Welche Rolle können Gestalter*innen dabei spielen?

All diese neuen Arbeitsweisen, Formate der Zusammenkunft, Strukturen, Wissenskreisläufe und intelligenten Kreativprozesse, die dazu dienen, im Wissenszeitalter neue Ideen zu fördern und Innovation hervorzubringen, müssen gestaltet werden! Designer:innen müssen aufhören, sich über ihre End- und Medienformate zu definieren, die sie gestalten: Plakate, Produkte, Interfaces. Stattdessen gilt: Think process, not product! Experience Design oder Design Thinking waren schon erste neue Ansätze, die zeigen, wozu Design in der Lage ist: Mit dieser einzigartigen Denkweise tief in die Strukturen einzudringen und in der Lage zu sein, alles zu gestalten: Prozesse, Strukturen oder ganze Organisationen zum Beispiel. Hier liegt die Zukunft von Design.

Wie haben sich speziell die kreative Arbeit und kreative Schaffensprozesse im digitalen Zeitalter verändert? Kann man Ihrer Ansicht nach in Zeiten des Internets wirklich noch Neues erfinden?

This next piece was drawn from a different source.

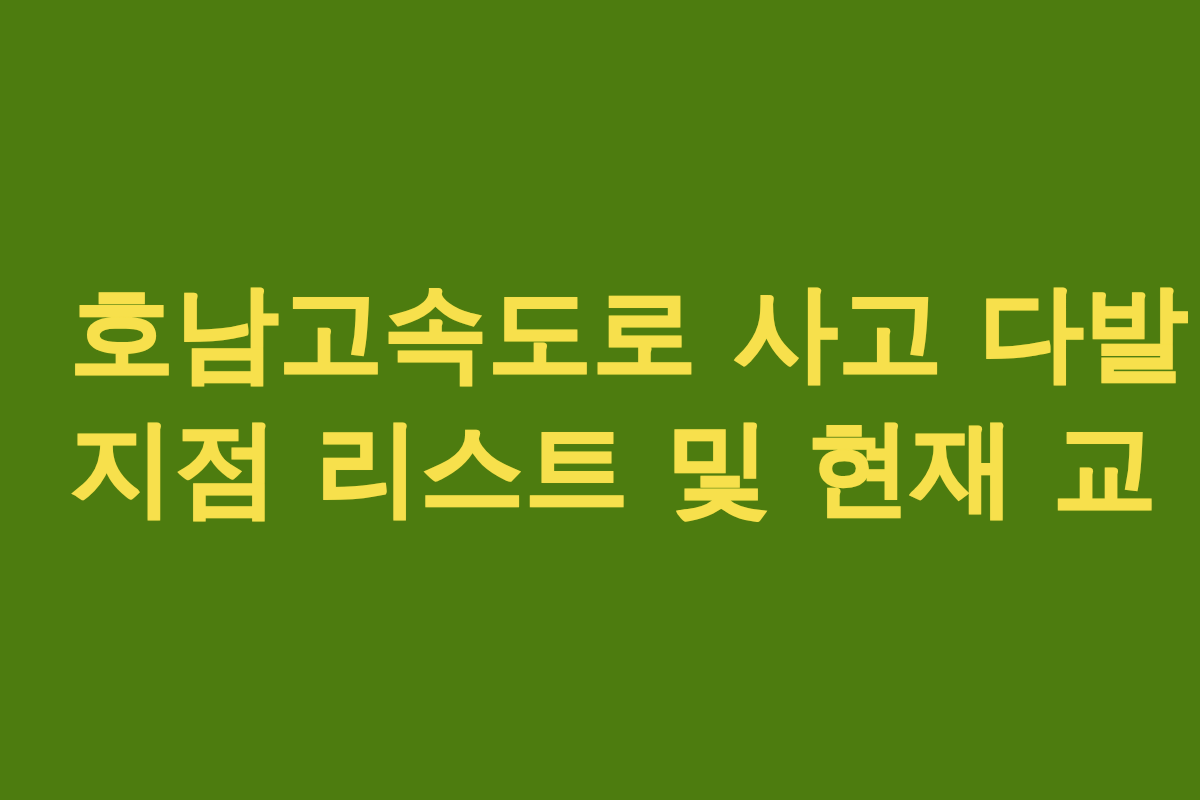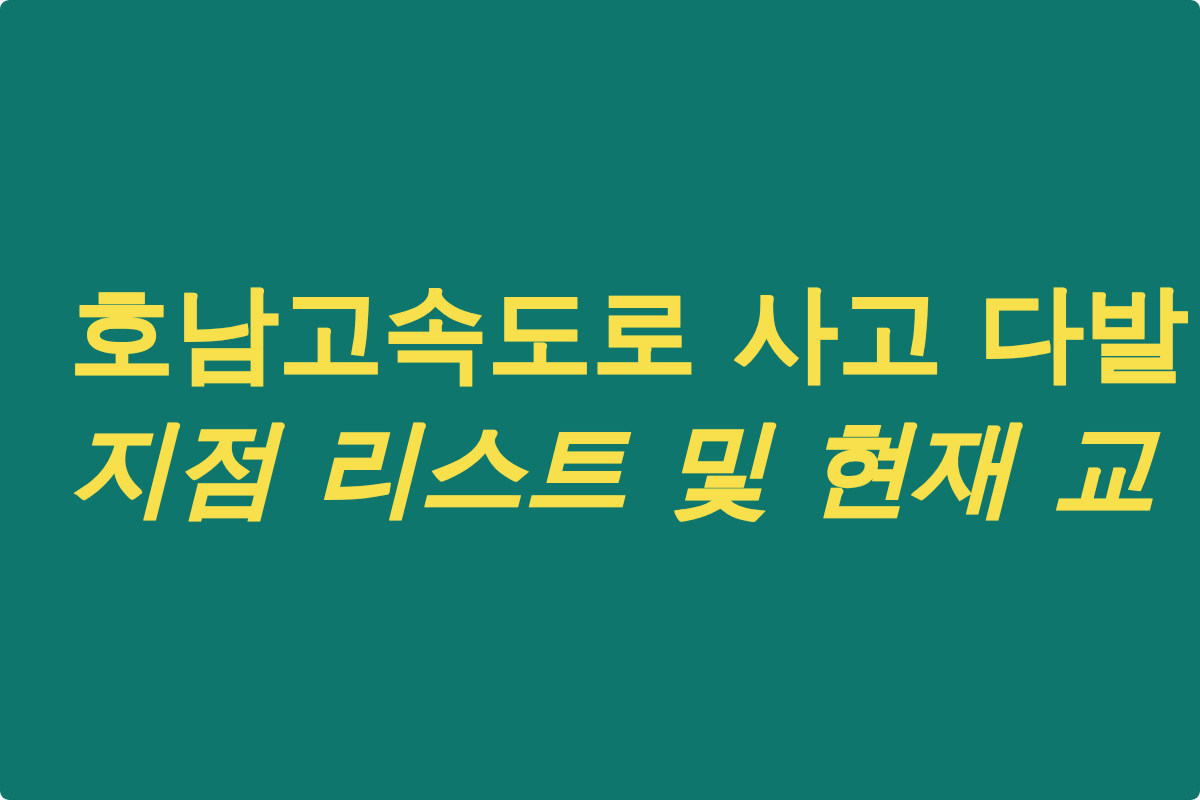"호남고속도로 사고 다발" div.banner { background-color: #0f766e -> #4d7c0f; border-radius: 9px -> none }
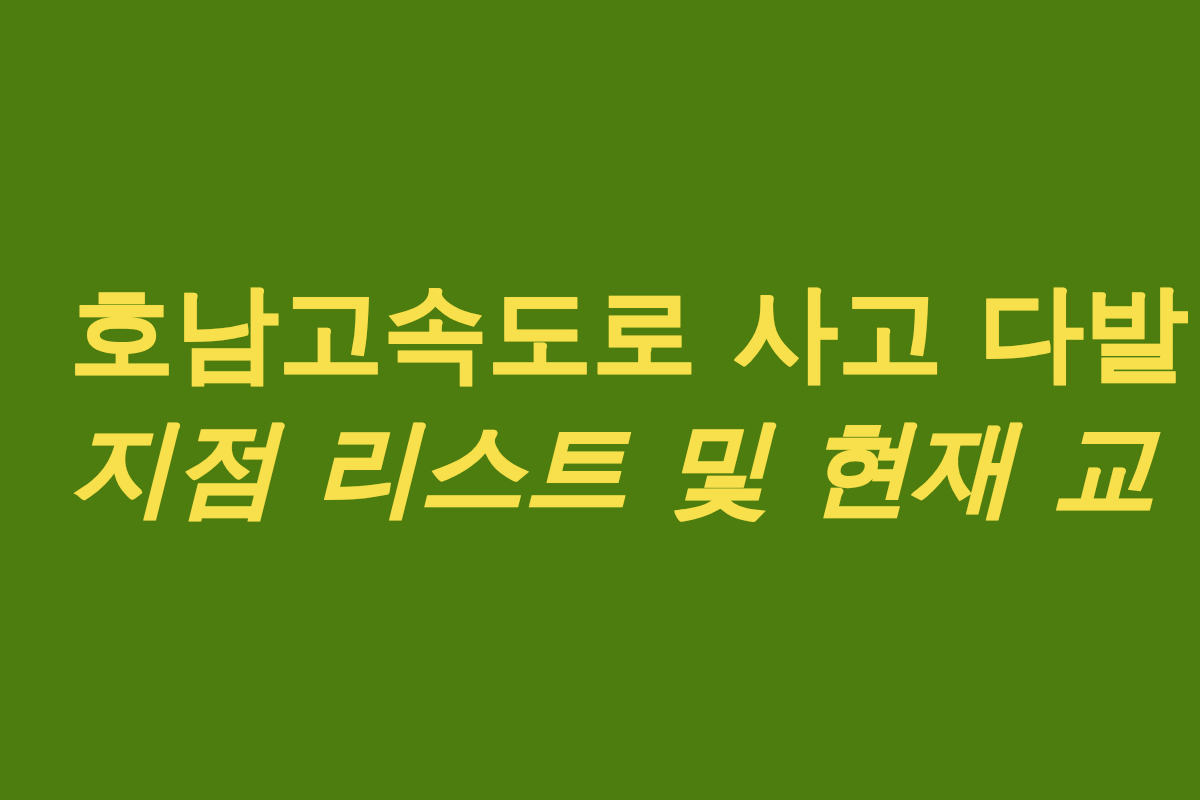"지점 리스트 및 현재 교" .headline .line-2, .headline .line-3 { font-style: italic -> none }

Gerade in Bezug auf Kreativprozesse haben wir in den letzten Jahren tatsächlich einen extremen Ausschlag des Pendels in Richtung »Schwarm-Kreation« erlebt: der erste Schritt im Kreativprozess ist oft einer in den kollektiven Bilderpool des Internet, der sich aus dem Schwarm speist: Google-Bildersuche, Pinboards auf Pinterest und Insta-Trends sind allesamt öffentliche Formate. Auf diese Art und Weise bedeutet Kreation im Digitalzeitalter, dass alles Vorhandene immer wieder neu angeordnet und gesampelt wird, aber nie etwas wirklich Neues entsteht. Das ist mit ein Grund, warum sich Designs in allen Disziplinen auf dem ganzen Planeten immer mehr gleichen, egal ob Craft Beer Brands, Corporate Design für Start-Ups oder Automotive UX Design. Und wenn man ganz gemein ist, könnte man auch sagen, dass diesen Job des Samplings ja eigentlich auch eine Künstliche Intelligenz erledigen könnte – die Kreativen hätten sich so über Kurz oder Lang selbst abgeschafft.

Was uns auf Grund dieser permanenten, kollektiven, Öffentlichkeit der digitalen Medien total abhanden gekommen ist, ist die Privacy der eigenen Gedankenwelt. In sie ziehen wir uns zurück, um aus unseren ureigenen Assoziationen, Vorstellungen und Erinnerungen einen ersten, zarten Keim einer Idee zu skizzieren; ich behaupte, nur so kann eine wirklich originäre, neue Idee entstehen.

Doch natürlich ist Kreativität auch im Digitalzeitalter möglich! Um sie zu ermöglichen, geht es auch diesmal nicht um ein Entweder-Oder, sondern darum, die Bandbreite zwischen Publicity und Privacy zu erkennen und dem Kreativprozess ganz bewusst zum richtigen Zeitpunkt das zukommen zu lassen, was er braucht. Am Ende wabert der Prozess in diesem Spannungsfeld hin und her: am Anfang konzentrierte Privacy, im nächsten Schritt vielleicht inspirativen Austausch im Team, dann wieder ein Rückzug in die konzentrierte Privacy, bis hin zum Austausch mit einer breiteren Öffentlichkeit. Beides ist wichtig, um neue Ideen zu entwickeln. Aber alles zu seiner Zeit.

Wenn es um neue Technologien wie »Big Data, KI Cloud Computing, Autonomes Fahren und Augmented Reality« und ihre Use Cases im Leben der Menschen geht, schreiben Sie, dass wir automatisch davon ausgehen, das Leben der Technologie anzupassen und nicht umgekehrt (S. 33/34). Können Sie beschreiben wie eine Realität für Sie aussehen könnte, in der die Technologien optimal an unser Leben angepasst sind und uns auf sinnvolle Weise unterstützen?

Es kommt eben darauf an, welche Frage man jedem Prozess zu Grunde legt, welcher Maxime wir folgen. Ich habe manchmal das Gefühl, dass unsere Herangehensweise immer genau falsch herum ist: Wir haben hier diese neue Technologie, zum Beispiel eine AR-Brille – und fragen uns, was Anwendungsmöglichkeiten im Leben sein könnten? Statt dass wir uns fragen, wie wir eigentlich leben wollen. Wie wir eigentlich ein gutes, verantwortungsvolles Leben führen können. Und daraus Technologien entwickeln, die uns dabei helfen können.